Ayağa Kalkıyorum Suçum Sabit

İki ay göz açıp kapayıncaya kadar geçer, kırktan fazla sene nasıl geçtiyse Kutlayalım.
Evet kutlayalım.
Ve bilelim ki en iyi kutlama sorgulamaktır.
1974 Temmuz Ağustos ve 1983 devlet kurma coşkusunu bu gün daha da artmış bir şekilde değil de tam tersine giderek azalan bir şekilde yaşıyorsak, bunun sorumlularını işaret etmek her bir Kıbrıs türkünün boyun borcudur.

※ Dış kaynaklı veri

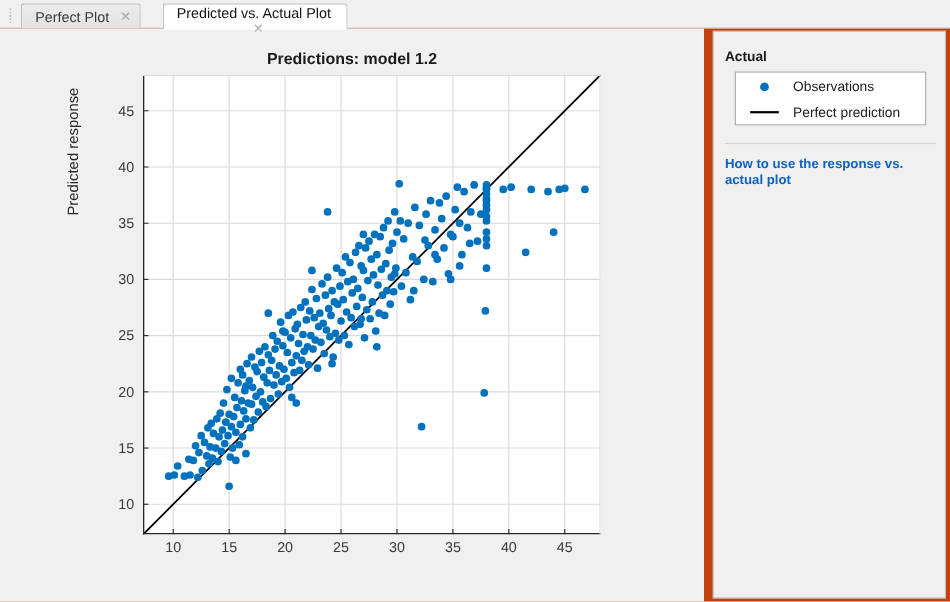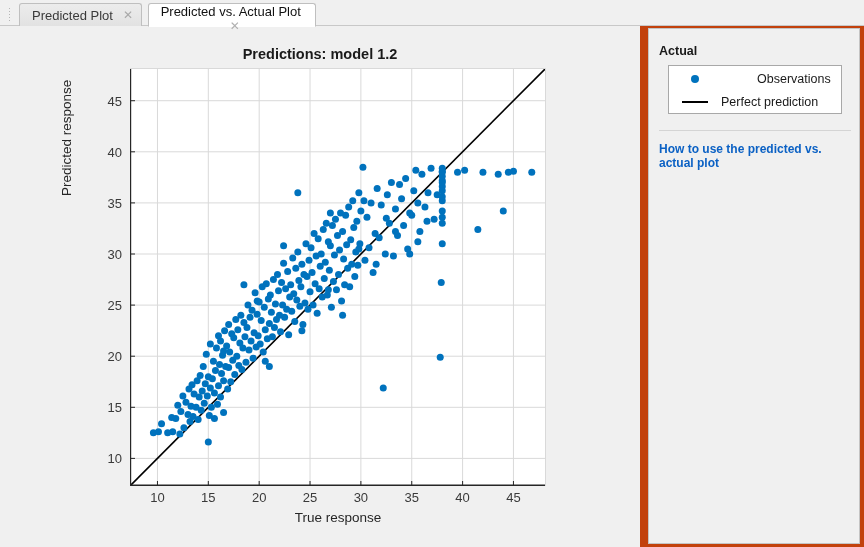--- a/index.html
+++ b/index.html
@@ -176,21 +176,21 @@
     box-sizing: border-box;
   }
   .legend-row {
     position: absolute;
     left: 0;
     height: 24px;
     width: 100%;
     display: flex;
     align-items: center;
   }
-  .legend-row.r0 { top: 1px; gap: 36px; }
+  .legend-row.r0 { top: 1px; }
   .legend-row.r1 { top: 24px; }
   .legend-key {
     width: 52px;
     display: flex;
     align-items: center;
     justify-content: center;
   }
   .key-dot {
     width: 8px; height: 8px;
     border-radius: 50%;
@@ -220,21 +220,21 @@
   }
 </style>
 </head>
 <body>
 
 <div id="tabbar">
   <div id="tab-grip">
     <div class="dots"></div>
   </div>
   <div class="tab inactive" id="tab-0" style="left: 19px;">
-    <span class="tab-label">Predicted Plot</span>
+    <span class="tab-label">Perfect Plot</span>
     <span class="tab-close">✕</span>
   </div>
   <div class="tab active" id="tab-1" style="left: 147.625px; flex-direction: column;">
     <span class="tab-label">Predicted vs. Actual Plot</span>
     <span class="tab-close">✕</span>
   </div>
 </div>
 
 <div id="content">
 
@@ -581,21 +581,20 @@
         <div class="tick-y" style="top: 432.406px;">10</div>
         <div class="tick-y" style="top: 381.306px;">15</div>
         <div class="tick-y" style="top: 330.205px;">20</div>
         <div class="tick-y" style="top: 279.105px;">25</div>
         <div class="tick-y" style="top: 228.005px;">30</div>
         <div class="tick-y" style="top: 176.905px;">35</div>
         <div class="tick-y" style="top: 125.804px;">40</div>
         <div class="tick-y" style="top: 74.7042px;">45</div>
       </div>
 
-    <div id="xlabel">True response</div>
   </div>
 
   <div id="side-panel">
     <div id="legend-heading">Actual</div>
 
     <div id="legend-box">
       <div class="legend-row r0">
         <span class="legend-key">
           <span class="key-dot" id="key-dot" style="background: rgb(0, 114, 189);"></span>
         </span>
@@ -604,16 +603,16 @@
       <div class="legend-row r1">
         <span class="legend-key">
           <span class="key-line" id="key-line" style="background: rgb(0, 0, 0);"></span>
         </span>
         <span class="legend-text">Perfect prediction</span>
       </div>
     </div>
 
     <div id="panel-divider"></div>
 
-    <div id="help-link" style="color: rgb(11, 97, 196);">How to use the predicted vs. actual plot</div>
+    <div id="help-link" style="color: rgb(11, 97, 196);">How to use the response vs. actual plot</div>
   </div>
 
 </div>
 
 </body></html>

200 bin insanın göç ettiği bölgeye, kendi göçmenlerini yerleştiremeyenlerden, ve uyguladığı yanlış, partizanca uygulamalardan dolayı konunun 50 yıl sonra bu gün halâ daha tartışılıyor ve can acıtıyor olmasından dolayı, bir hesap verici olmalı değil midir.
Haydi hesap vermesi gerekenler bundan kaçınıyorlar da hesap sorması gerekenler niye bu yanlışları yapanların peşinde koşmaya devam ediyor.

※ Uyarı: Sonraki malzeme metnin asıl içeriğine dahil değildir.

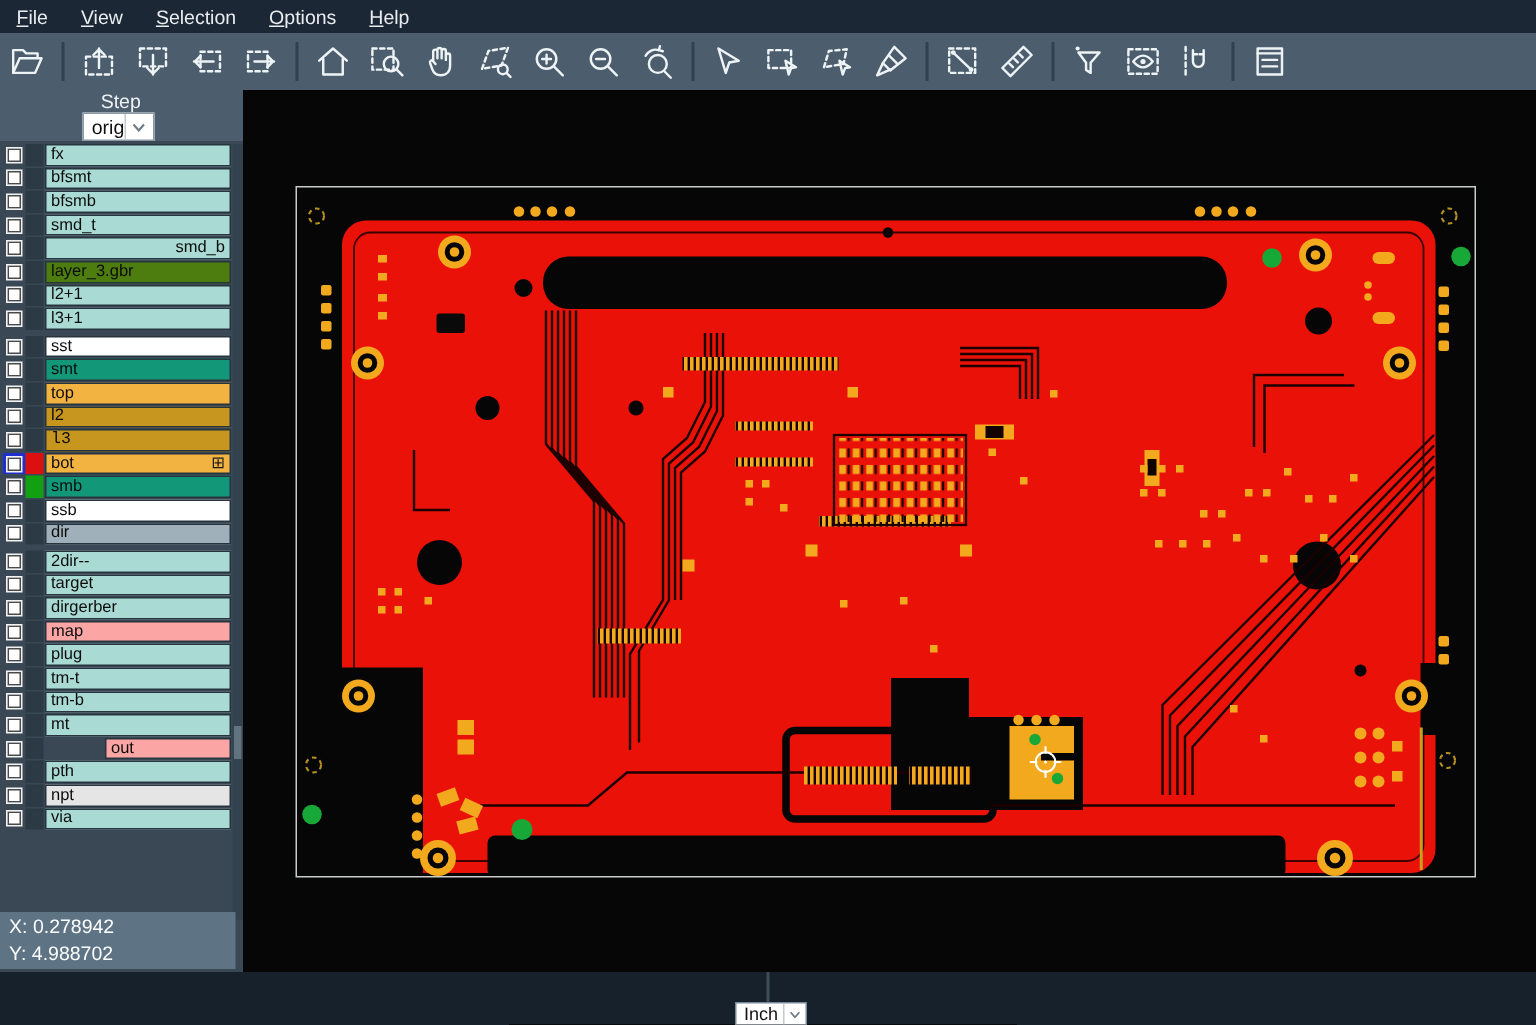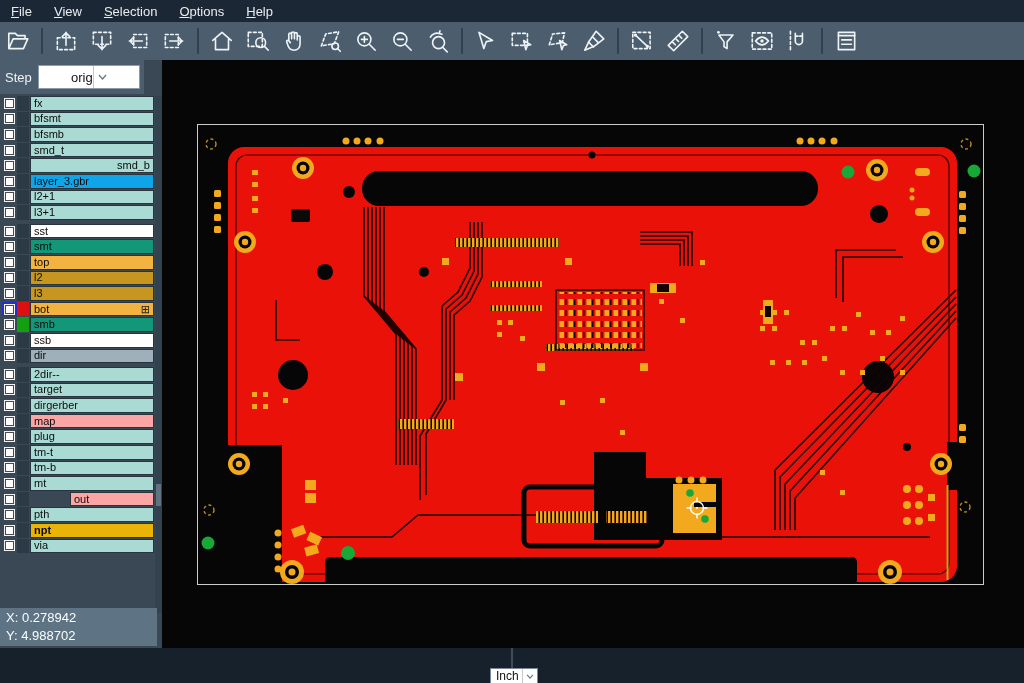--- a/index.html
+++ b/index.html
@@ -16,22 +16,22 @@
   .toolbar{position:absolute;left:0;top:22px;width:1024px;height:38px;background:#4c5e6e;
            display:flex;align-items:center;border-bottom:1px solid #2c3a46;}
   .tbtn{width:36px;height:32px;display:flex;align-items:center;justify-content:center;flex:0 0 auto;}
   .tsep{width:2px;height:26px;background:#32414e;margin:0 5px;flex:0 0 auto;}
   .ti{stroke:#eef3f6;fill:none;stroke-width:1.5;stroke-linecap:round;stroke-linejoin:round;}
   .ti .dash{stroke-dasharray:2.6 2.2;}
   .ti .fil{fill:#eef3f6;stroke:none;}
 
   
   .sidebar{position:absolute;left:0;top:60px;width:162px;height:588px;background:#3a4856;}
-  .stepbar{position:absolute;left:0;top:0;width:144px;height:34px;background:#4c5e6e;
-           display:flex;align-items:center;color:#f0f3f5;font-size:13px;}
+  .stepbar{position:absolute;left:0;top:0;width:162px;height:34px;background:#4c5e6e;
+           display:flex;align-items:center;color:#f0f3f5;font-size:13px;flex-direction:column;}
   .steplab{padding:0 6px 0 5px;}
   .stepsel{flex:1;height:22px;background:#fff;border:1px solid #8a9aa6;margin-right:4px;
            display:flex;align-items:center;justify-content:center;color:#111;font-size:13px;}
   .stepsel .v{padding-left:5px;}
   .stepsel .chv{width:18px;height:100%;border-left:1px solid #c3c9cd;display:flex;align-items:center;justify-content:center;color:#6b7b87;}
   .layerlist{position:absolute;left:2px;top:36px;width:152px;}
   .lgroup{margin-bottom:4px;}
   .lrow{display:flex;align-items:stretch;height:14.6px;margin-bottom:1px;}
   .cbw{width:15px;display:flex;align-items:center;justify-content:center;flex:0 0 auto;}
   .cb{width:7px;height:7px;background:#fff;border:1.5px solid #4a4a4a;outline:1.5px solid #f2f2f2;}
@@ -270,21 +270,21 @@
             <span class="sw"></span>
             <span class="lbl" style="background: rgb(169, 219, 212); justify-content: flex-end;">
               <span>smd_b</span>
             </span>
           </div>
           <div class="lrow">
             <span class="cbw">
               <span class="cb"></span>
             </span>
             <span class="sw"></span>
-            <span class="lbl" style="background: #0ea5e9;">
+            <span class="lbl" style="background: #4d7c0f;">
               <span>layer_3.gbr</span>
             </span>
           </div>
           <div class="lrow">
             <span class="cbw">
               <span class="cb"></span>
             </span>
             <span class="sw"></span>
             <span class="lbl" style="background: rgb(169, 219, 212);">
               <span>l2+1</span>
@@ -335,21 +335,21 @@
             <span class="sw"></span>
             <span class="lbl" style="background: rgb(198, 150, 30);">
               <span>l2</span>
             </span>
           </div>
           <div class="lrow">
             <span class="cbw">
               <span class="cb"></span>
             </span>
             <span class="sw"></span>
-            <span class="lbl" style="background: rgb(198, 150, 30);">
+            <span class="lbl" style="background: rgb(198, 150, 30); font-family: Liberation Mono, monospace;">
               <span>l3</span>
             </span>
           </div>
           <div class="lrow">
             <span class="cbw" style="background: rgb(31, 47, 208);">
               <span class="cb"></span>
             </span>
             <span class="sw" style="background: rgb(221, 16, 16);"></span>
             <span class="lbl" style="background: rgb(242, 179, 64);">
               <span>bot</span>
@@ -473,21 +473,21 @@
             <span class="sw"></span>
             <span class="lbl" style="background: rgb(169, 219, 212);">
               <span>pth</span>
             </span>
           </div>
           <div class="lrow">
             <span class="cbw">
               <span class="cb"></span>
             </span>
             <span class="sw"></span>
-            <span class="lbl" style="background: #eab308; font-weight: bold;">
+            <span class="lbl" style="background: #e5e5e5;">
               <span>npt</span>
             </span>
           </div>
           <div class="lrow">
             <span class="cbw">
               <span class="cb"></span>
             </span>
             <span class="sw"></span>
             <span class="lbl" style="background: rgb(169, 219, 212);">
               <span>via</span>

Sadece Mia Milya bölgesinde, sonradan adını Haspolat Sanayi Bölgesi koyduğumuz alanda var olan 200 fabrikayı, küçük sanayi tesisini, kimlere, hangi özelliklerinden dolayı tahsis ettik ve sonra da satıp savıp kör çar etmelerine göz yumduk, niye yumduk, arada akçeli işler oldu mu. Bu mirasyedi hovardalığını meclisin araştırması niye gündeme gelip yapılmıyor. Hadi mecliste var olan partiler bir birlerini kolluyor, kollasınlar da bu memleketin kendi kendilerine sivil toplum örgütü adını takan ve fakat anayasal örgütler olduğunu kendilerinin de bal gibi bildiği ve fakat inatla bilmezden geldiği bu örgütümsüler, sadece özlük hakları ve veya TC ya da AB finansı, sponsorluğu gündeme gelince mi hareketleniyor. Nerde işçi ve memur sendikalarının konu ile ilgili detaylı araştırma ve incelemeleri.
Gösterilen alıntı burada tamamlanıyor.